Keyboard, October 1987, pp. 93-96
Miles Davis: His Keyboardists Past
by Orrin Keepnews
Mike
>There was a Keyboard interview with Orrin Keepnews in the mid 80s.
>Orrin claimed that Bill Evans said Miles wrote Nardis. Since Bill
>has probably recorded that tune more than anyone else - and knew
>Miles, I figured that is the real truth.
Well, it certainly establishes that Bill didn't write it, but it doesn't
have much bearing on Carisi's claim (or one made on his behalf). If
Miles stole the tune, he certainly wasn't going to tell Bill Evans about
it; it makes sense that Bill would be fooled just like everyone else.
If Miles was going to lie about it, I'd expect him to lie
consistently. So he would have lied to Ben Sidran as well. If this is
indeed what happened; I'm certainly not saying it is. Just that I don't
find these to be convincing as proof in the face of claims that he stole
it. But of course, those claims are themselves hardly convincing, so my
default assumption is still that Miles wrote it.

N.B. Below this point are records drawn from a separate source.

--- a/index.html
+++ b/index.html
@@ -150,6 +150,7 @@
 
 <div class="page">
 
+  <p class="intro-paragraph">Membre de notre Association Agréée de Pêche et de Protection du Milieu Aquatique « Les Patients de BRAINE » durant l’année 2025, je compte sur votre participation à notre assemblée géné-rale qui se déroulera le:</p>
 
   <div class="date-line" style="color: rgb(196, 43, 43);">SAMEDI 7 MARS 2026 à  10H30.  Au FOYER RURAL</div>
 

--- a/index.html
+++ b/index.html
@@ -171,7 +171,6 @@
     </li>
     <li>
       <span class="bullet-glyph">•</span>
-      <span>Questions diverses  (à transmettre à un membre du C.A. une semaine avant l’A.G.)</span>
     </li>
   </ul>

On the video "The Bill Evans Trio: Jazz at the Maintenance Shop" (on
Rhapsody Films #9034), Bill introduces "Nardis" as being a tune that
Miles Davis wrote for a '50s Cannonball Adderley session (on Riverside).

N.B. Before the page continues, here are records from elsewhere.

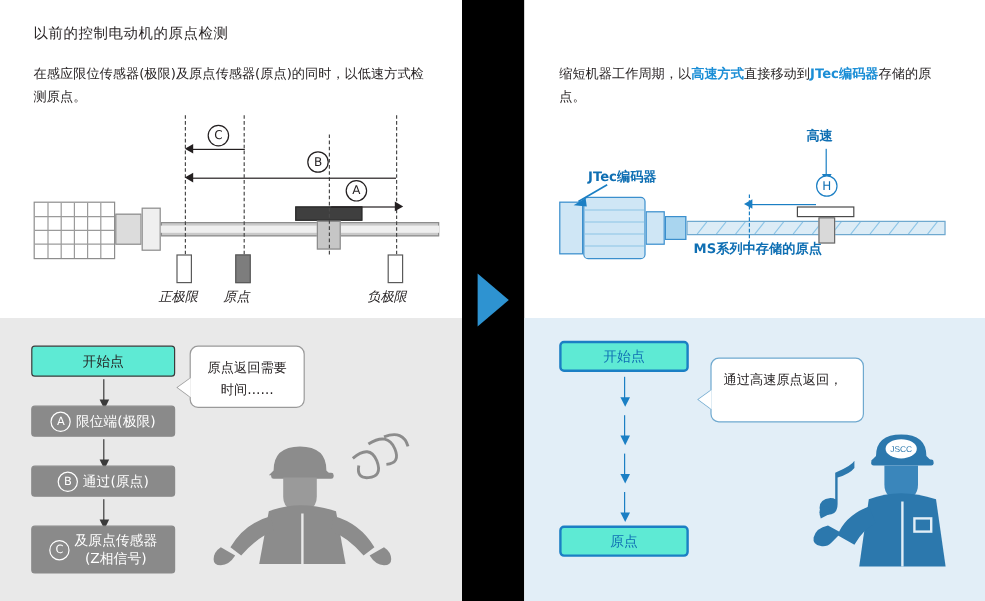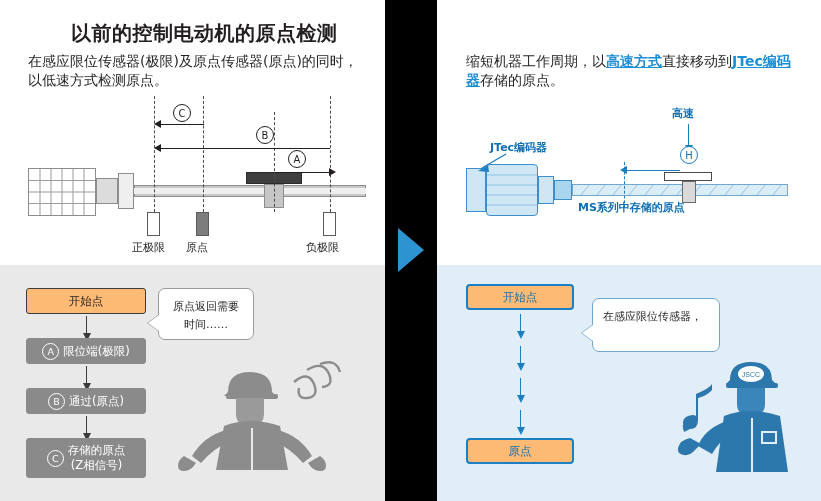--- a/index.html
+++ b/index.html
@@ -26,7 +26,7 @@
 
   
   .title{
-    position:absolute;font-size:20px;font-weight:bold;letter-spacing:.5px;margin-left:43px;
+    position:absolute;font-size:12px;font-weight:normal;letter-spacing:.5px;
   }
   .title-left{left:28px;top:20px;color:#231f20;}
   .title-right{left:466px;top:20px;color:#0f6fb3;}

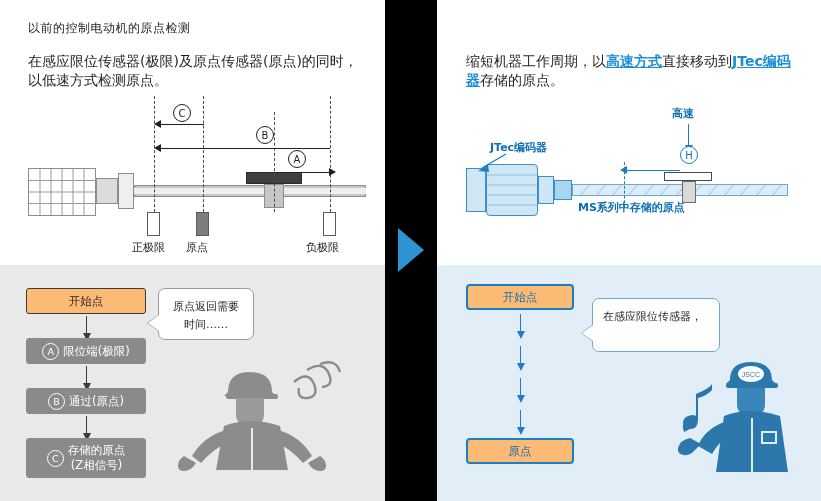--- a/index.html
+++ b/index.html
@@ -32,7 +32,7 @@
   .title-right{left:466px;top:20px;color:#0f6fb3;}
 
   .subtitle{
-    position:absolute;font-size:14px;line-height:19px;color:#231f20;
+    position:absolute;font-size:11px;line-height:19px;color:#231f20;
   }
   .sub-left{left:28px;top:52px;width:335px;}
   .sub-right{left:466px;top:52px;width:330px;}

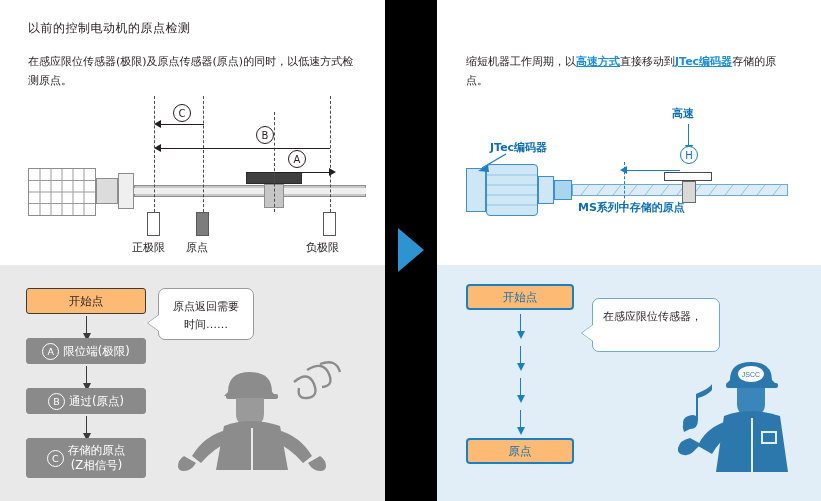--- a/index.html
+++ b/index.html
@@ -36,7 +36,7 @@
   }
   .sub-left{left:28px;top:52px;width:335px;}
   .sub-right{left:466px;top:52px;width:330px;}
-  .hl-blue{color:#1b8ed6;font-weight:bold;text-decoration:underline;}
+  .hl-blue{color:#1b8ed6;font-weight:bold;}
 
   
   .lower{position:absolute;top:265px;height:236px;}

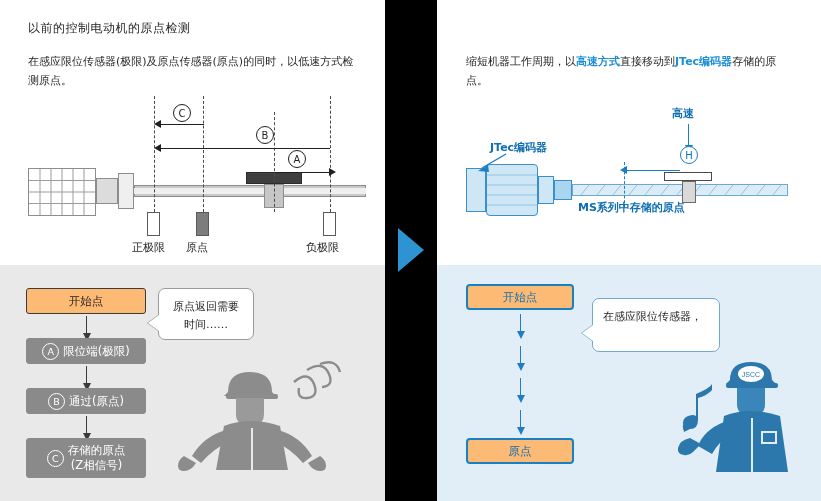--- a/index.html
+++ b/index.html
@@ -107,7 +107,7 @@
     position:absolute;width:0;height:0;border-top:4px solid transparent;
     border-bottom:4px solid transparent;border-right:7px solid #231f20;
   }
-  .tick-label{position:absolute;font-size:11px;color:#231f20;}
+  .tick-label{position:absolute;font-size:11px;color:#231f20;font-style:italic;}
   .sensor{
     position:absolute;box-sizing:border-box;border:1px solid #5a5a5a;background:#ffffff;
   }

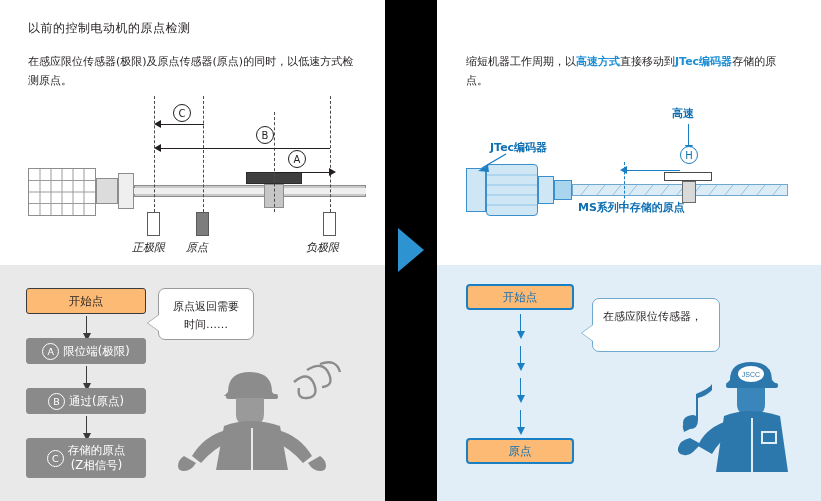--- a/index.html
+++ b/index.html
@@ -46,7 +46,7 @@
   
   .fbox{
     position:absolute;box-sizing:border-box;border:1px solid #3b3b3b;
-    background:#fdba74;border-radius:3px;
+    background:#5eead4;border-radius:3px;
     font-size:11.5px;color:#231f20;
     display:flex;align-items:center;justify-content:center;text-align:center;
     line-height:15px;

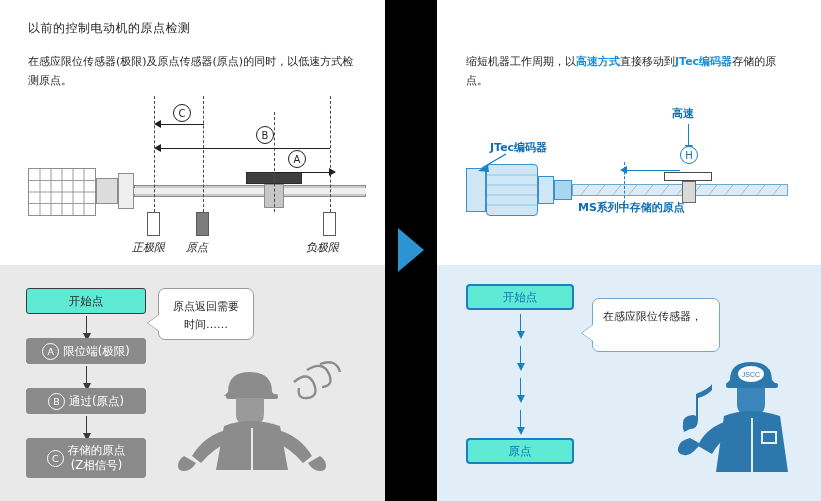--- a/index.html
+++ b/index.html
@@ -333,7 +333,7 @@
   </div>
 
   <div class="bubble blue-b left-tail" style="left:592px;top:298px;width:128px;height:54px;">
-    <div>在感应限位传感器，</div>
+    <div>通过高速原点返回，</div>
   </div>
 
   <svg style="position:absolute;left:660px;top:352px;" width="150" height="140" viewBox="0 0 150 140">

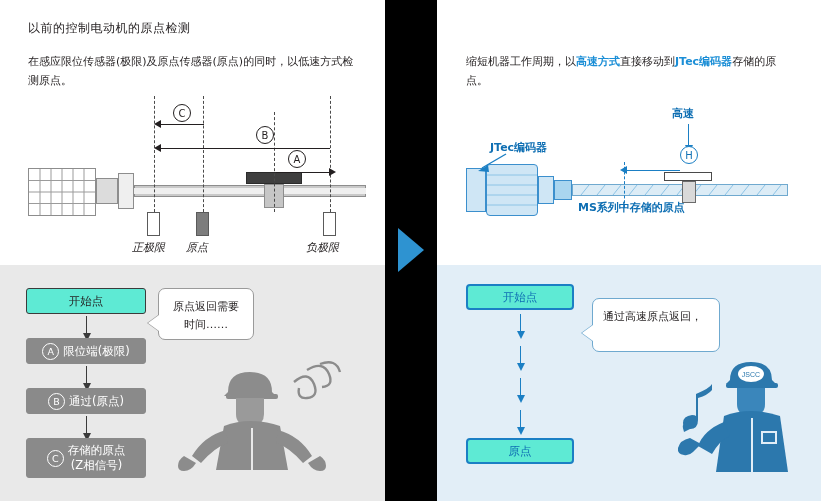--- a/index.html
+++ b/index.html
@@ -217,7 +217,7 @@
     <div class="fbox gray" style="left:26px;top:438px;width:120px;height:40px;flex-direction:row;">
       <span class="circ onwhitefill">C</span>
       <span style="display:flex;flex-direction:column;line-height:15px;">
-        <span>存储的原点</span>
+        <span>及原点传感器</span>
         <span>(Z相信号)</span>
       </span>
     </div>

Paul (pmr...@lex.infi.net)
There are many tunes "officially" credited to Miles that are fairly
well known not to be written by him. This is one of them. Perhaps
someone could recap all the other ones sometime.
The bigger question is whether it is Bill Evans or John Carisi, and I
am pretty sure, but looking for verification that it is Carisi. Listen
to the two tunes and you will hear the similarity (as in composing
style).
John R>
Thanks for this information. The recent stuff will go into the rmb FAQ
and (at least in my view) this matter is settled.
Miles Davis wrote Nardis.
Mike
Too bad that Miles never recorded it. Does anyone know if he ever played it
in a live performance? I can try to imagine what it might sound like with
his Harmon Mute sketching out the theme. Oh well....
Ron Hearn
A toddler, and he was already working Miles. What an operator!
Could that actually be true ?!?!?
> Ben Sidran's father may have known Miles, and if indeed the tune is
> named after a Sidran, it would be the elder. I can't remember the
> details, but it seems that I heard somewhere that Sidran the elder was a
> newspaper reporter or something, and did know Miles.
> jack
Yes, I've heard that story as well. Can't remember where though.
I read the autobio just after finishing Chamber's book. The similarity
is hard to miss.
On your list above, I wouldn't include Nefertiti. My copy of that record
clearly gives credit to Wayne Shorter as author, as do every fake book
I've seen it in.
--Michael Mann
>> Here's the collective wisdom on what Miles plagiarized from whom.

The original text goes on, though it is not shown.